Infografica – La Blockchain tra opportunità e vincoli

Mar 27, 2017
 

di Rossella Macinante, Practice leader di NetConsulting cube

 

FIGURA 1

Numerose sono le applicazioni previste per la Blockchain:

  • i Pagamenti internazionali rappresentano di gran lunga l’ambito di applicazione principale, indicato da oltre il 70% degli intervistati. Il vantaggio che deriverebbe dall’adozione di Blockchain, in questo caso, sarebbe immediato e facilmente misurabile, essendo rappresentato dall’abbattimento dei costi di intermediazione per le aziende bancarie; non è un caso che le principali sperimentazioni siano state effettuate sui pagamenti internazionali tra cui quella del consorzio R3 con Ripple
  • Tracciabilità e certificazione di beni di valore, su cui sia i principali operatori IT sia le start up stanno già conducendo POC e progetti. In questo caso, una tipica applicazione riguarda la gestione di certificati per diamanti e opere d’arte, sfruttando la Blockchain come registro distribuito e immodificabile su cui viene inserita la certificazione
  • Sicurezza e identità digitali: la tecnologia Blockchain consente di risolvere il problema legato alla gestione delle identità digitali attraverso l’autenticazione e la verifica dell’identità, in modo inconfutabile, usando un PKI crittografato e la conservazione delle chiavi di verifica e delle identità ad esse associate all’interno del registro distribuito
  • Sicurezza e identità in IoT: citata dal 49% del campione; analogamente a quanto visto per la gestione di identità digitali la Blockchain, in questo caso, sarebbe utile per l’identificazione degli oggetti connessi sulle reti, consentendo di ovviare al problema della sicurezza che, ancora oggi, caratterizza il mondo IoT
  • Smart Contract, ovvero contratti che siano automaticamente eseguibili sulla base di condizioni predefinite e inserite nella Blockchain. Nelle risposte fornite dal panel vengono evidenziate due aree di applicazione degli smart contract: il trading di materie prime ed energie e le polizze assicurative. Si tratta di ambiti verticali che potrebbero beneficiare della Blockchain soprattutto in termini di semplificazione dei processi
  • La notarizzazione e la gestione dei diritti di proprietà intellettuale: si tratta di un’applicazione di nicchia ma vanta già dei business case.

 

FIGURA 2    Quale lo stato dell’arte sulla Blockchain per quanto riguarda la vostra azienda?

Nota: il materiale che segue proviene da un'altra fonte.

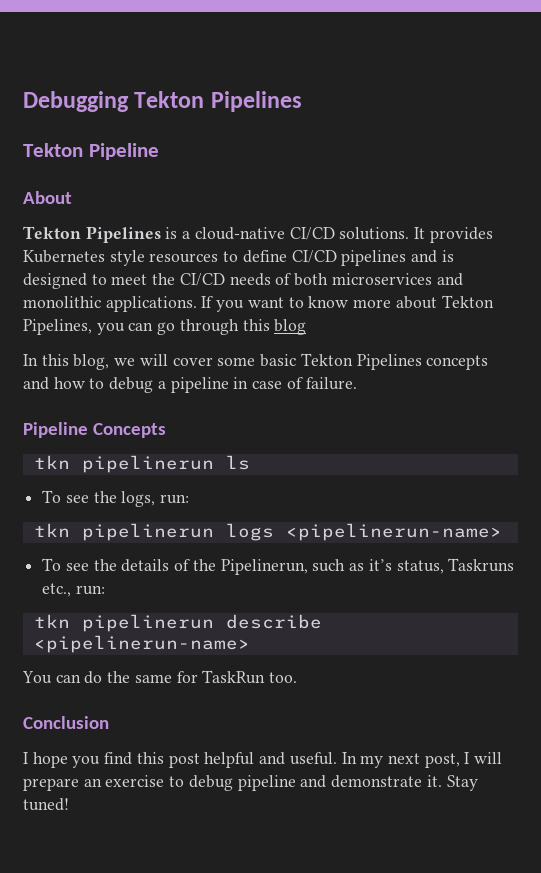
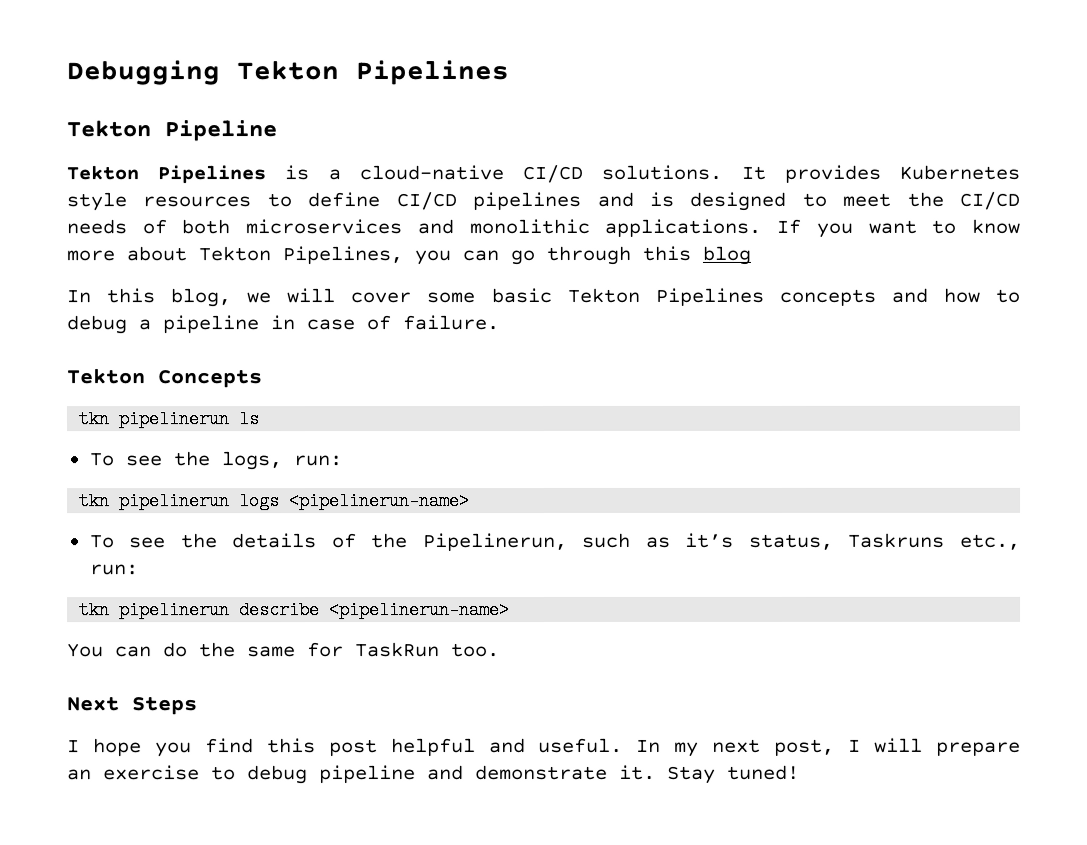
[23,191,72,204] // About -> (277, 131) none
[23,422,88,438] Pipeline -> [66,368,145,385] Tekton
[23,716,109,729] Conclusion -> [67,697,198,716] Next Steps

Gli operatori ICT si trovano nel 16% dei casi in fase di realizzazione di sperimentazioni o POC con clienti, e il 15% si essi è ancora in fase di acquisizione delle competenze necessarie. Sono pochi quelli che hanno già una soluzione basata su Blockchain (6%) o la stanno realizzando (7%). Il 45% dei rispondenti non ha alcun piano di sviluppo su Blockchain, probabilmente anche perché poco complementare con il proprio business.  In sintesi, l’interesse da parte del mondo dell’offerta verso questa tecnologia è indubbiamente alto, sebbene siamo in una fase di tecnologia ancora immatura.

FIGURA 3   Riguardo alla Blockchain quali sono i piani della vostra azienda?

Sul fronte della domanda la situazione è speculare rispetto a quanto visto per l’offerta. Se, infatti, il 46% degli intervistati non prevede alcun progetto, il 38% ha costituito un gruppo di lavoro per comprenderne le opportunità correlate, mentre Il 14 % effettuerà un progetto basato su tecnologia Blockchain.

FIGURA 4   Quali sono le barriere e gli ostacoli da superare?

Le risposte fornite dalla domanda, riguardo alle barriere da superare, differisce molto da quelle lato offerta: i fornitori evidenziano tra le principali difficoltà la mancanza di skill e di un quadro regolamentare chiaro; le aziende della domanda pongono l’accento anche sulla mancanza di business case, da cui deriva la forte tendenza a fare gruppi di lavoro o POC. In merito al tema regolamentare, si tratta di un ostacolo che da più parti si sta cercando di superare, sia a livello europeo che nazionale, anche se c’è ancora molto da fare.